3.2. O direito ao esquecimento no mundo O primeiro caso que merece ser referido diz respeito ao Melvin vs. Reid. Em 1918, a prostituta Gabrielle Darley foi acusada de ter praticado um homicídio, sendo posteriormente inocentada. A despeito do desfecho do processo, no ano de 1925, sem sua permissão, conhecimento ou consentimento, foi lançado o filme intitulado Red Kimona (Sublime Redenção), que devassava sua vida por completo, relatando sua biografia, seu passado de prostituição e a prática do homicídio. O filme, lançado em 16 de novembro do referido ano, foi exibido em diversas salas de cinemas, não apenas na Califórnia como também em outros estados. Gabrielle, então casada com Bernard Melvin e levando uma vida honrada longe da prostituição, processou a produtora do filme (Dorothy Davenport Reid), sustentando que tinha o direito de ser esquecida. O caso foi submetido para análise do Tribunal de Apelação de Califórnia em 1931, que, após reconhecer o ineditismo do pleito, entendeu pela sua procedência.
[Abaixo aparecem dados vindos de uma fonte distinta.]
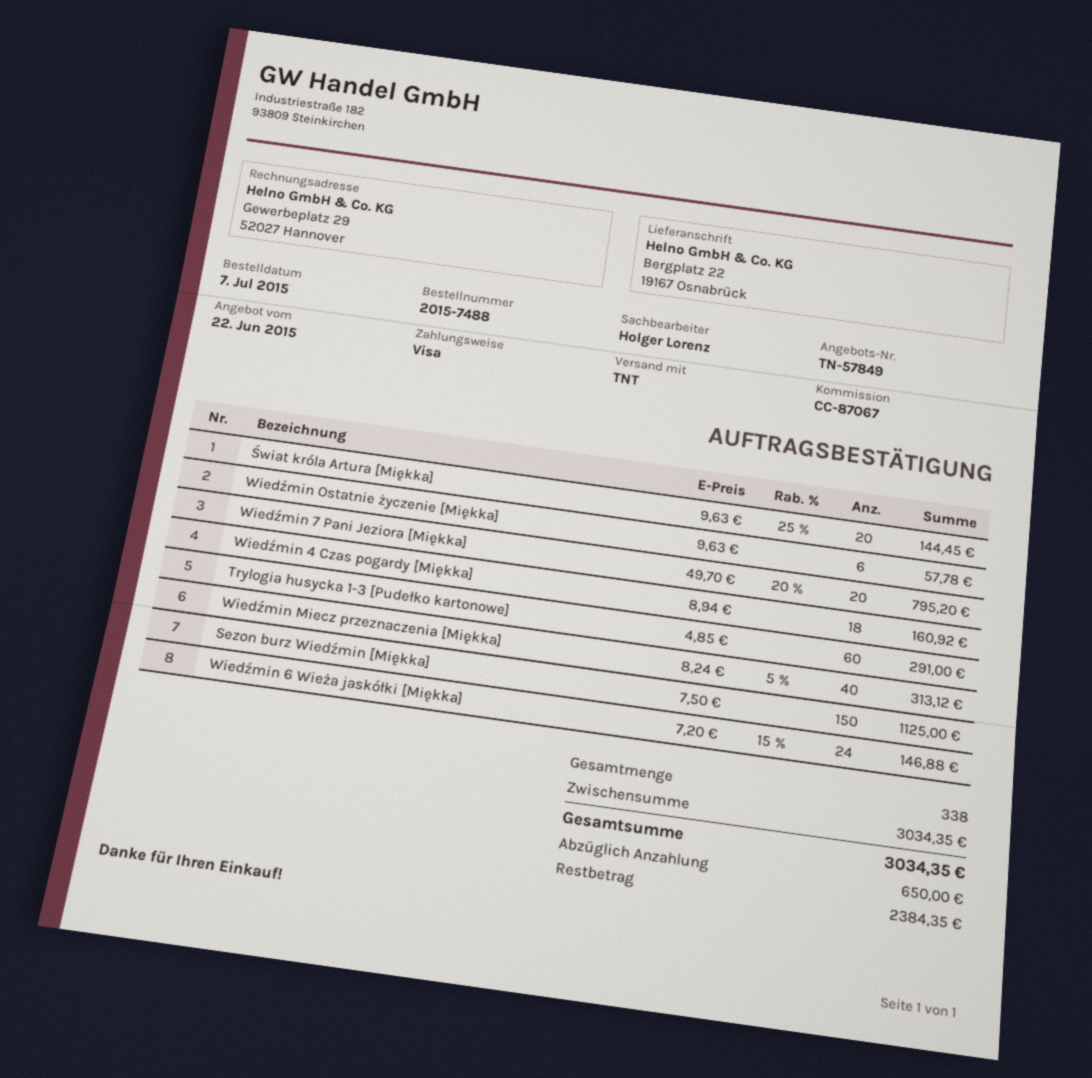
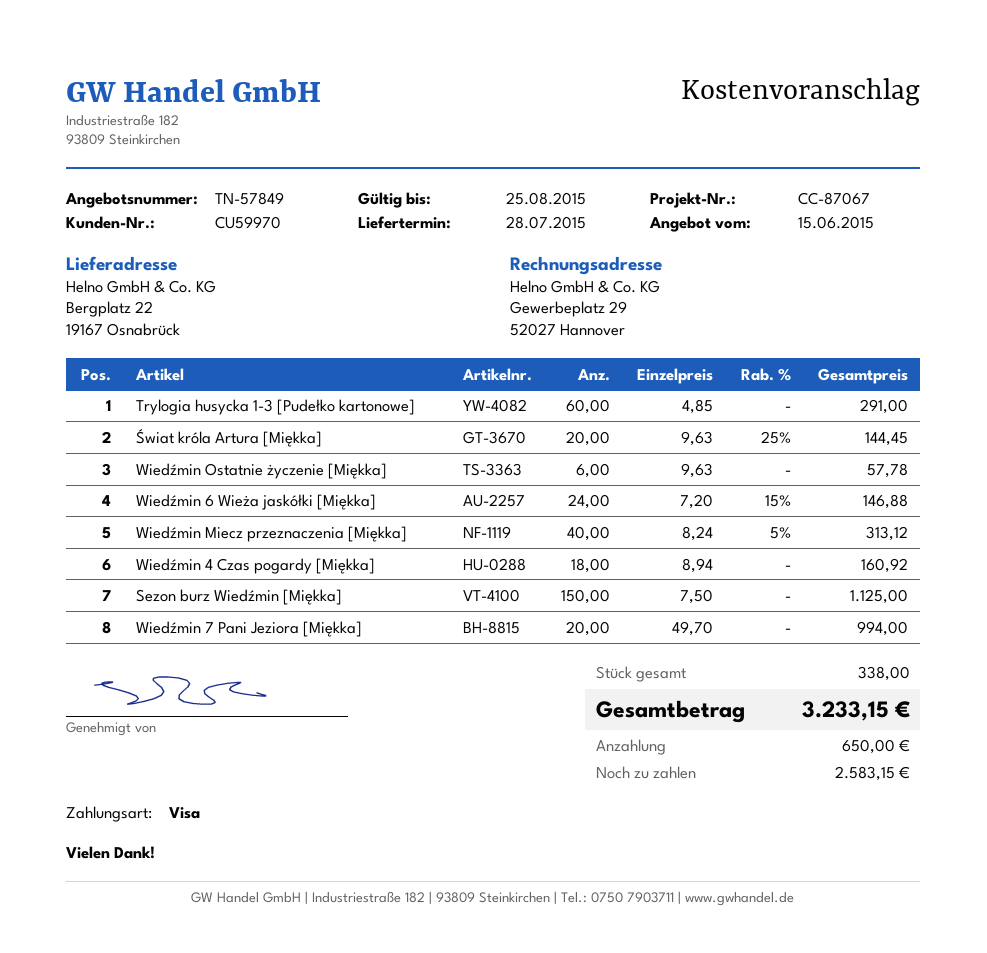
quote date: 2015-06-22 -> 2015-06-15
Wiedźmin 7 Pani Jeziora [Miękka]: 20 x 49.70 - 20% = 795.20 -> 20 x 49.70 = 994.00
total: 3034.35 -> 3233.15
balance: 2384.35 -> 2583.15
De acordo com a fundamentação adotada na decisão, qualquer pessoa que vive uma vida de retidão tem direito à felicidade, não podendo ser vítima de ataques desnecessários ao seu caráter, posição social ou reputação.31 Outro caso de extrema relevância é o intitulado Lebach. No ano de 1969, quatro soldados alemães foram assassinados em Lebach, cidade localizada no sudoeste da Alemanha, enquanto protegiam um depósito de munições. Os três responsáveis pelos homicídios foram processados e condenados, sendo dois deles à prisão perpétua e o terceiro, com menor participação, a seis anos de reclusão. Após cumprir integralmente sua pena e às vésperas de sair da prisão, o terceiro homem tomou conhecimento de que o Segundo Canal Alemão (Zweites Deutsches Fernsehen) iria exibir um documentário sobre o episódio ocorrido, inclusive com fotos dos condenados e a insinuação de que eram homossexuais.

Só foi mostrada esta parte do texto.